### TASK BRIEF
Compute how many lines in the entries below contain "source", and output nothing but the number.

[Before-and-after change records]
--- START ---

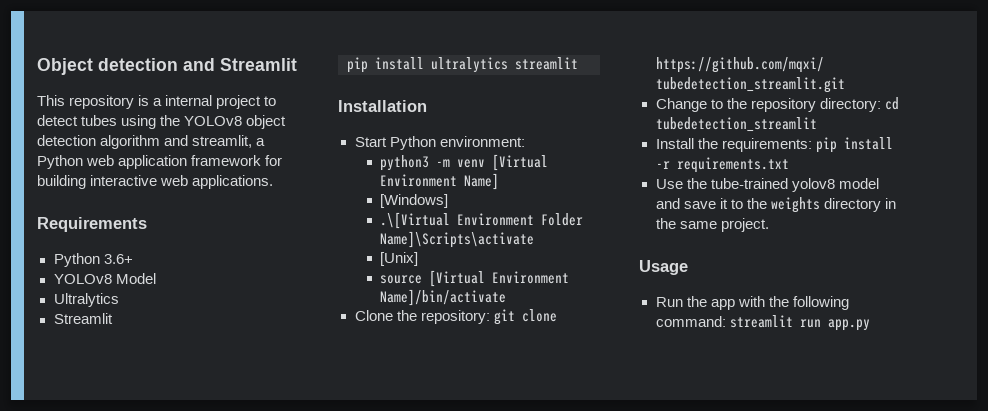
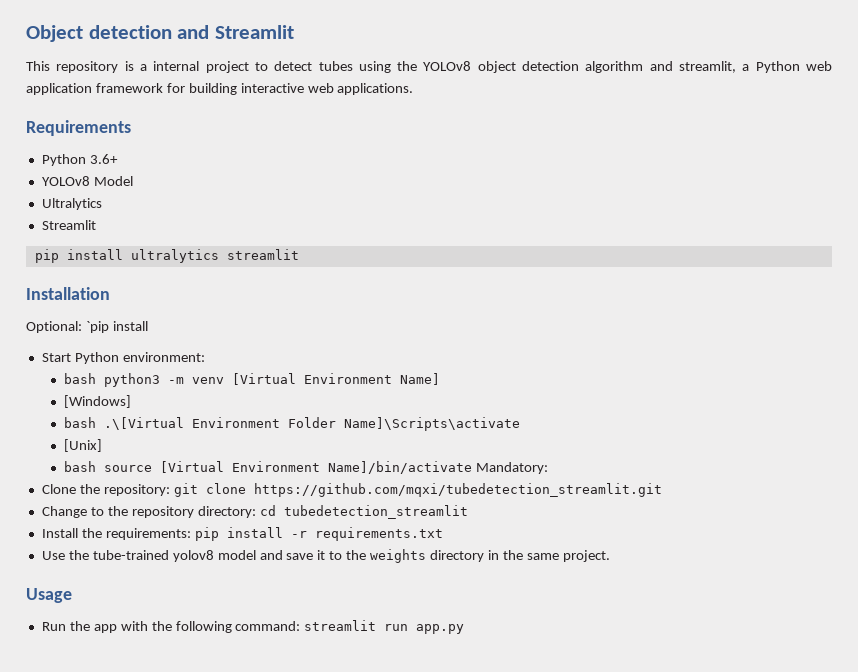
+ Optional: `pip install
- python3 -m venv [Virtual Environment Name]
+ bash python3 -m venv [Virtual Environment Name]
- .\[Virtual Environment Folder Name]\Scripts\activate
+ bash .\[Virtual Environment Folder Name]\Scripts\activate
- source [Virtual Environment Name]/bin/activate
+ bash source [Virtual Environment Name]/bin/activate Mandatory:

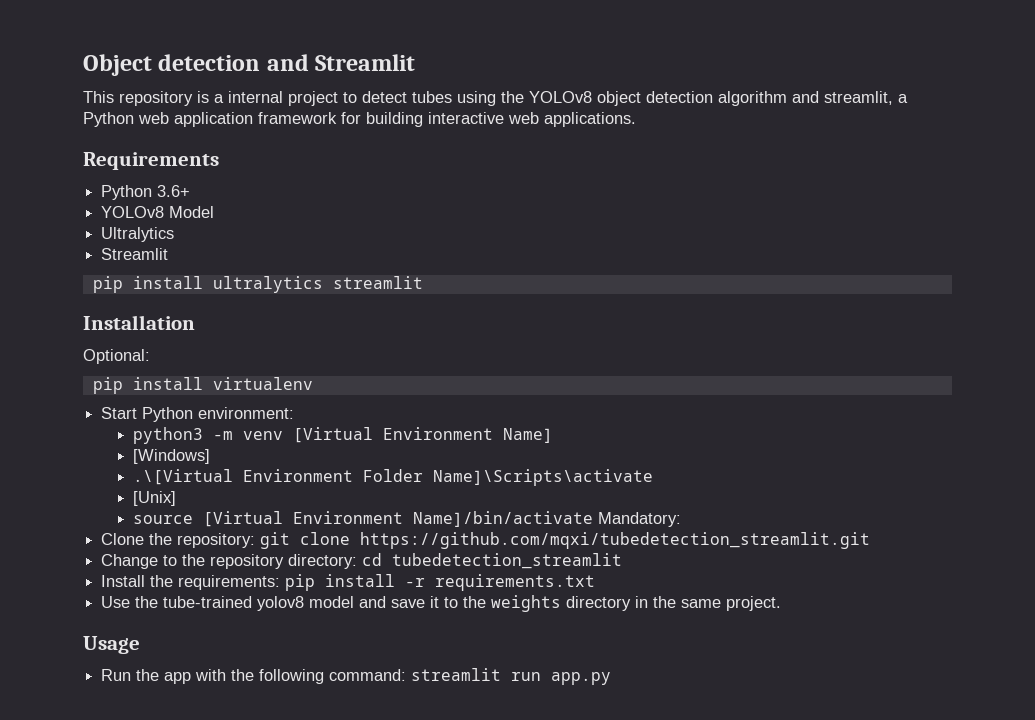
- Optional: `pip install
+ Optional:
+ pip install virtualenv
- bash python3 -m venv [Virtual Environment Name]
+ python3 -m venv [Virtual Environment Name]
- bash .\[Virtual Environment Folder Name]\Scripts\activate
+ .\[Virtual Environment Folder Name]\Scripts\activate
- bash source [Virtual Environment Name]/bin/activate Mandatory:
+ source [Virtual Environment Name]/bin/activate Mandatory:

--- END ---
--- START ---

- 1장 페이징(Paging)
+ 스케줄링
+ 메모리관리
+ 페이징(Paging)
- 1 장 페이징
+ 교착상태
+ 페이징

--- END ---
--- START ---

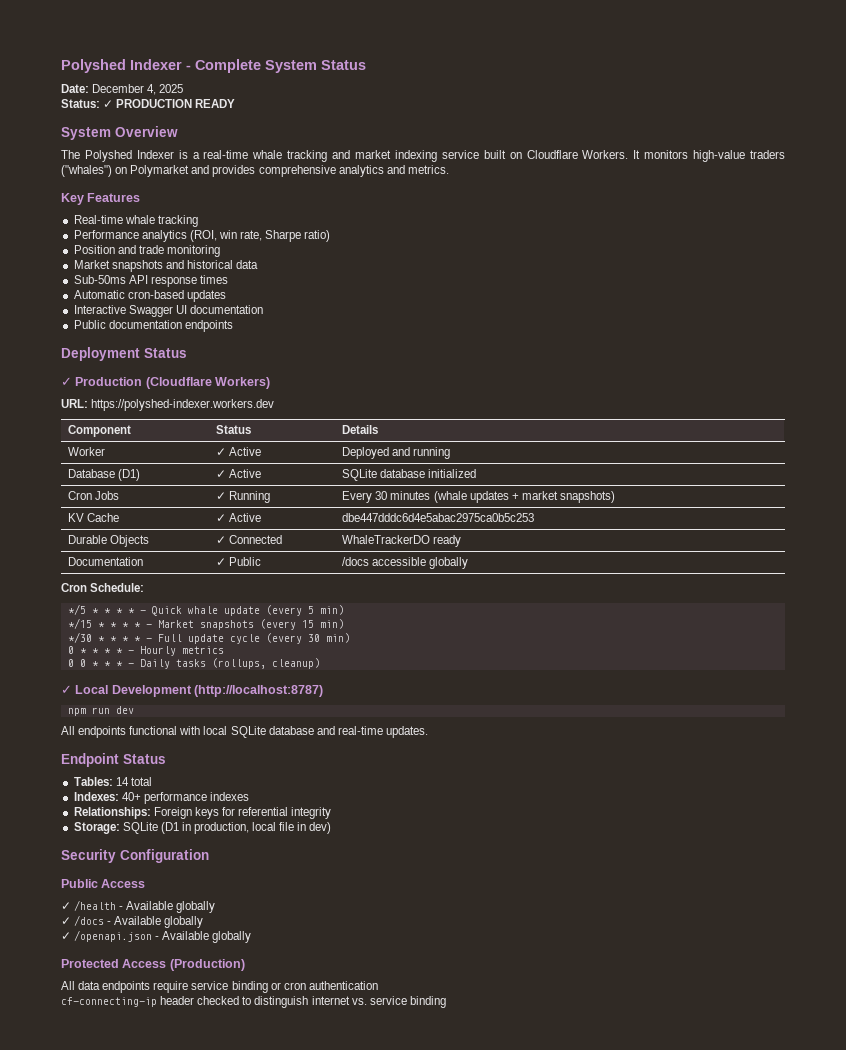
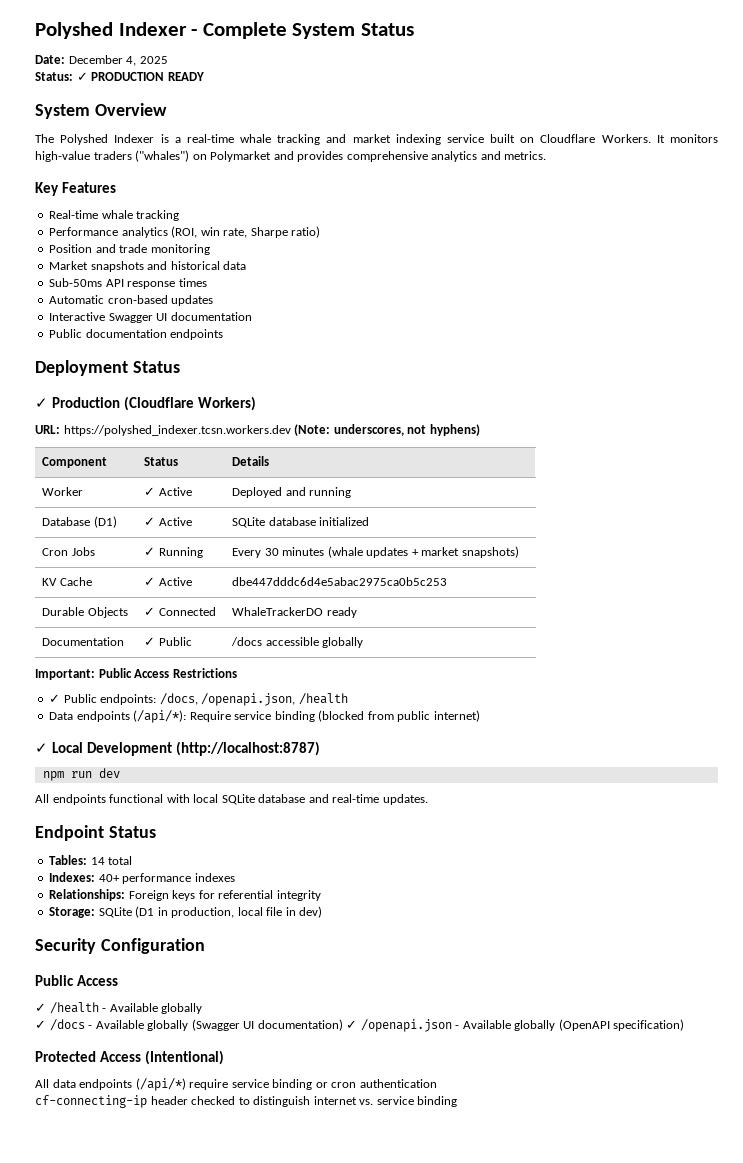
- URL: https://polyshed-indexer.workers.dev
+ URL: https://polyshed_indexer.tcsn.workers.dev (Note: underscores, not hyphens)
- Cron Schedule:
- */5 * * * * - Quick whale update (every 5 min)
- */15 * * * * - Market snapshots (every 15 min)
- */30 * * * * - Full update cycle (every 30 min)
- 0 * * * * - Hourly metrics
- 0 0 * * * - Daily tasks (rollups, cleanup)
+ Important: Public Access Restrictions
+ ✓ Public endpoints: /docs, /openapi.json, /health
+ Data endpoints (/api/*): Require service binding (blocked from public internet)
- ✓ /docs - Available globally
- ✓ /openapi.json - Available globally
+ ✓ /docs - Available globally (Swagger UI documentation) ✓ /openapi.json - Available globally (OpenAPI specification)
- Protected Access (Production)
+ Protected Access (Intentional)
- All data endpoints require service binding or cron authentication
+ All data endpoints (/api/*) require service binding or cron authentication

--- END ---

### RESPONSE
4